Mt Spokane Photography said:


> You can also stack a 1.4X MK II with a 2X MK II. You can't do that with two MK III's, but can stack a combination 1.4X III with 2X II. I have the latter combination, the 2X very seldom gets used, and stacking them is just for fun.



Ahh I see, that's very good to know, because I was actually thinking about getting both a 1.4 and a 2.0 and stack them (despite the aperture of the 100-400 lens not being ideal for it)
If that's impossible with the 2.0 mark3, then I will need to reconsider.
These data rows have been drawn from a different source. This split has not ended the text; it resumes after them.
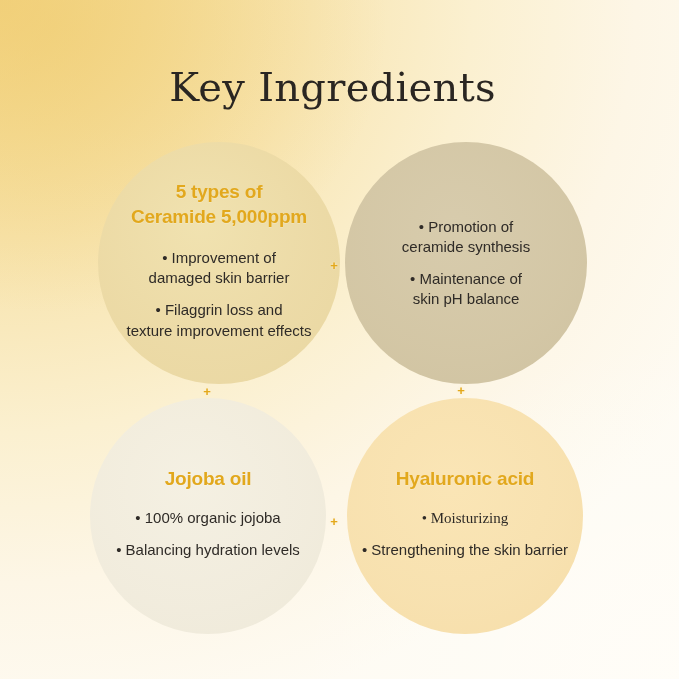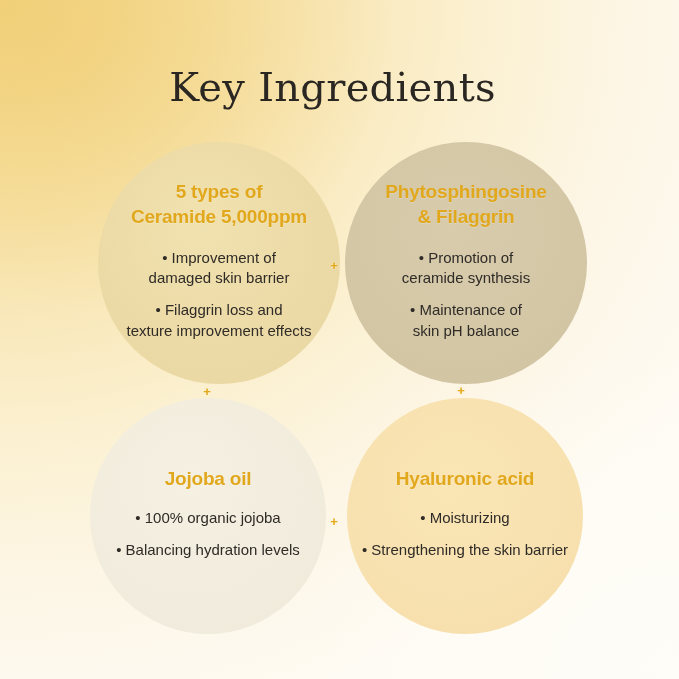--- a/index.html
+++ b/index.html
@@ -151,42 +151,40 @@
 Ceramide 5,000ppm</div>
     <ul class="bullets">
       <li style="white-space: pre-line;">Improvement of
 damaged skin barrier</li>
       <li style="white-space: pre-line;">Filaggrin loss and
 texture improvement effects</li>
     </ul>
   </div>
 
   <div class="circle c-tr">
-    <div class="heading" style="white-space: pre-line;">Phytosphingosine
-&amp; Filaggrin</div>
     <ul class="bullets">
       <li style="white-space: pre-line;">Promotion of
 ceramide synthesis</li>
       <li style="white-space: pre-line;">Maintenance of
 skin pH balance</li>
     </ul>
   </div>
 
   <div class="circle c-bl">
     <div class="heading" style="white-space: pre-line;">Jojoba oil</div>
     <ul class="bullets">
       <li style="white-space: pre-line;">100% organic jojoba</li>
       <li style="white-space: pre-line;">Balancing hydration levels</li>
     </ul>
   </div>
 
   <div class="circle c-br">
     <div class="heading" style="white-space: pre-line;">Hyaluronic acid</div>
     <ul class="bullets">
-      <li style="white-space: pre-line;">Moisturizing</li>
+      <li style="white-space: pre-line; font-family: Liberation Serif, serif;">Moisturizing</li>
       <li style="white-space: pre-line;">Strengthening the skin barrier</li>
     </ul>
   </div>
 
   <div class="plus p-top">+</div>
   <div class="plus p-left">+</div>
   <div class="plus p-right">+</div>
   <div class="plus p-bottom">+</div>
 
 </div>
Yes, I have read several accounts of the 2.0 being somewhat difficult to use in the wild (with the 100-400 lens)
However, that was mostly by people doing wildlife (birds etc), where I'm more into aviation and astronomy (where there aren't many surprises or a lot of erratic movements)

I'll give it some more thought.

Thanks a lot for all the answers


----------



## CSD (Jun 3, 2017)

I use a Mk II 1.4 TC with a 70-200L f/2.8 Mk II for sport (football and polo) and I've also used it for covering gigs when I was stuck in the Gods. The focus is pretty good and the quality is acceptable for such scenarios. You do need a good body to make the AF work though, wasn't all that reliable with the older cameras (5D II etc) but it's fine with a 5D III and IV (or the 1Dx series). I don't cover enough sports to justify getting a 100-400 so I just use as a stand in when needed.


----------



## Keith_Reeder (Jun 3, 2017)

JEL said:


> Yes, I have read several accounts of the 2.0 being somewhat difficult to use in the wild (with the 100-400 lens)



Only insofar as you don't get AF - manual (or LiveView) focus only.


----------



## Keith_Reeder (Jun 3, 2017)

neuroanatomist said:


> So, I would not hesitate to buy a MkIII TC at this point.



This.

These are all with a Mk III 2x (on a Sigma 120-300mm f/2.8 OS/7D Mk II), handheld at 600mm.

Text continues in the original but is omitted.